Ir a Mérida de verdad es viajar con tiempo, demorarte en el paseo, tomar algo sin prisas, pararte a ver escaparates, mirar a la gente con curiosidad, perderte por esas calles y callejas que siempre acaban llevándote al templo de Diana. Eso es ir a Mérida y es así como vuelves a fijarte en esa parte de la ciudad que no es bonita, pero tiene casas que se adivinan sólidas e inmensas, llenas de patios y habitaciones, con fachadas sencillas que esconden cientos de metros cuadrados.
Ir a Mérida es perderse por esas calles, las que siempre acaban en el templo de Diana, e ir escogiendo dónde cenar: ahora son los restaurantes los que muestran una portada pequeña y poco llamativa, pero comedores interiores largos, profundos, de sala en sala, con bóvedas antiguas, paredes gruesas y cartas sencillas con toques personales. Se cena bien en Mérida y te encuentras con singularidades como la del único restaurante plenamente vegetariano que resiste en Extremadura.
Descubrí varios aparcamientos nuevos, lo cual es indicativo de la actividad de una ciudad. Y en la calle Santa Eulalia me fui deteniendo en los escaparates en busca de detalles tontos de esos que no van a ningún lado, pero entretienen mucho.
Por ejemplo, en una tienda de cosas ricas y selectas, junto a vinos de alto nivel, conservas exclusivas y embutidos caros y especiales, había una sección dedicada al café Camelo, que no tiene mucho valor, pero sí mucho encanto y mucha historia, un café paradójico que se vende en las tiendas de barrio, sobre todo en Semana Santa, Navidad y verano, cuando las abuelas hacen acopio de café para las visitas de los nietos y los hijos y, claro, compran el de toda la vida, el que ellas identifican con el lujo, el torrefactado en Portugal tras la Guerra Civil, el que traían los contrabandistas, un café que solo tomamos los extremeños, que ningún cafetero exigente considera café de primera, pero que se ha convertido en un producto nuestro, extremeño y de casi nadie más. Llevarse a Madrid un lomo 'doblao' y un paquete de café Camelo es algo que solo pueden hacer los turistas que van a Mérida y visitan sus tiendas de productos regionales.

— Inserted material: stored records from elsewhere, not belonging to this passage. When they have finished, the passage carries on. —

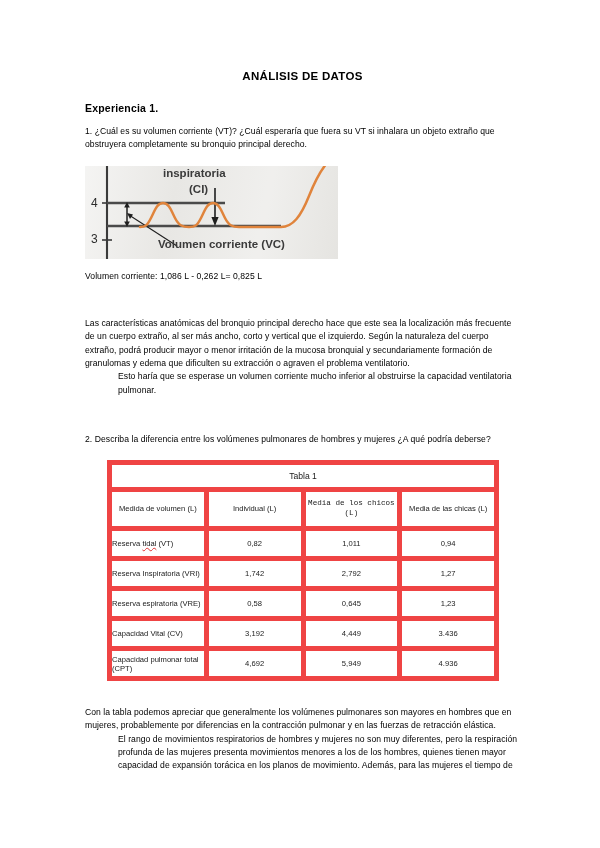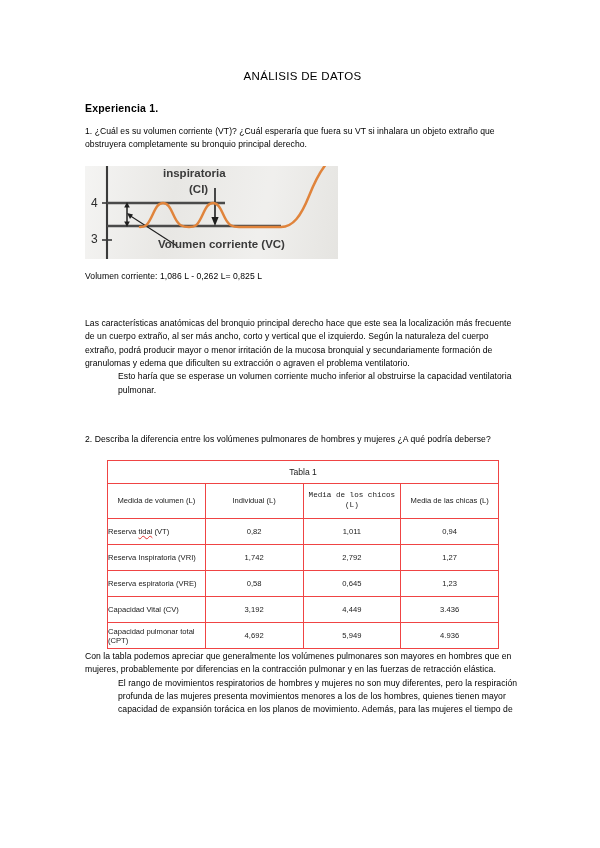"ANÁLISIS DE DATOS" .doc-title { font-weight: normal -> bold }
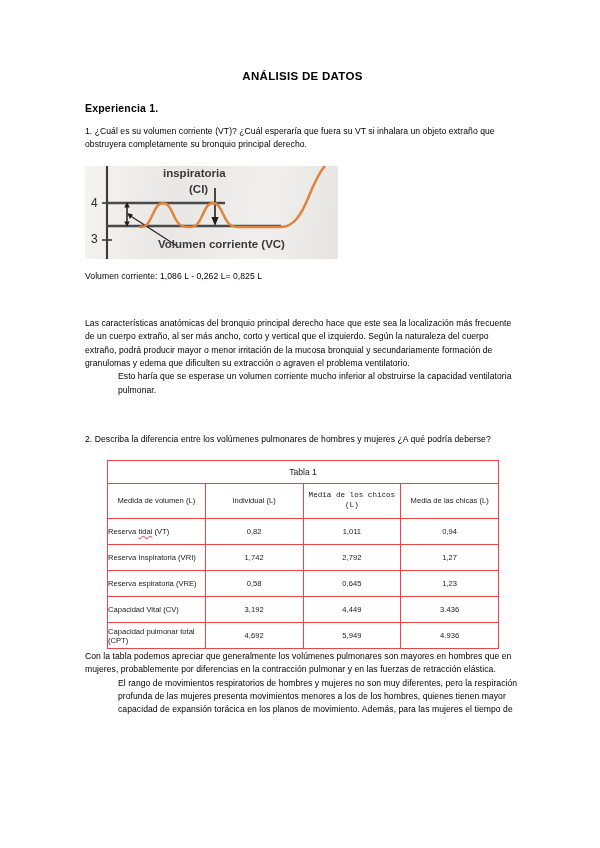"Tabla 1" table.tabla td, table.tabla th { border: 1px solid #ef4444 -> 5px solid #ef4444 }
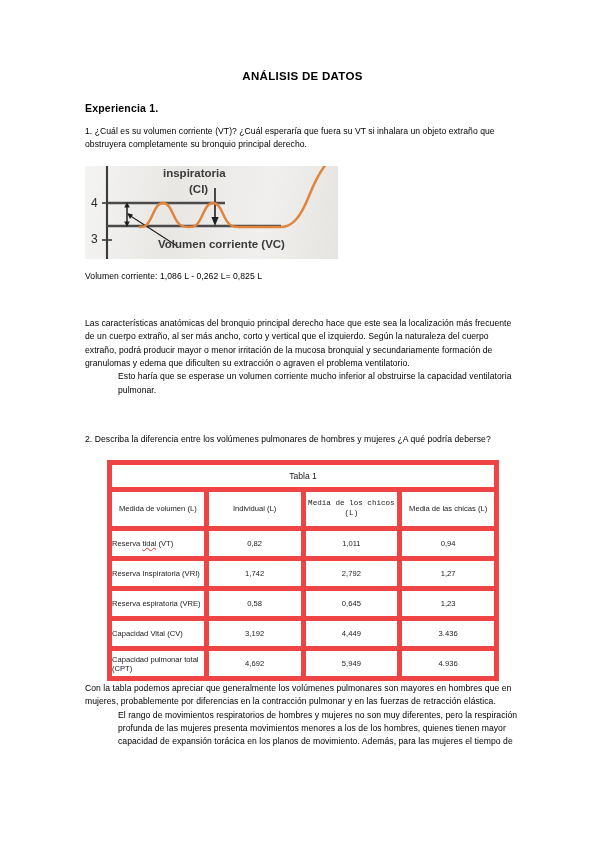"Con la tabla podemos apreciar" p.para { margin-top: 1px -> 25px }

Tras admirar y desear una colección de jabones italianos con sus dispensadores preciosos, que se exhibían en una tienda de Santa Eulalia, llegué a la plaza de España y se me escapó un ¡oh! asombrado. ¡Qué guapa está por la noche, qué ambiente en las terrazas, qué bonito contraste el del sonido majestuoso e incesante de la fuente, las estufas con fuego, las pipas de agua sobre algunas mesas, las terrazas iluminadas con gracia...! Hay que ir a Mérida y no solo a reuniones, congresos y consejerías.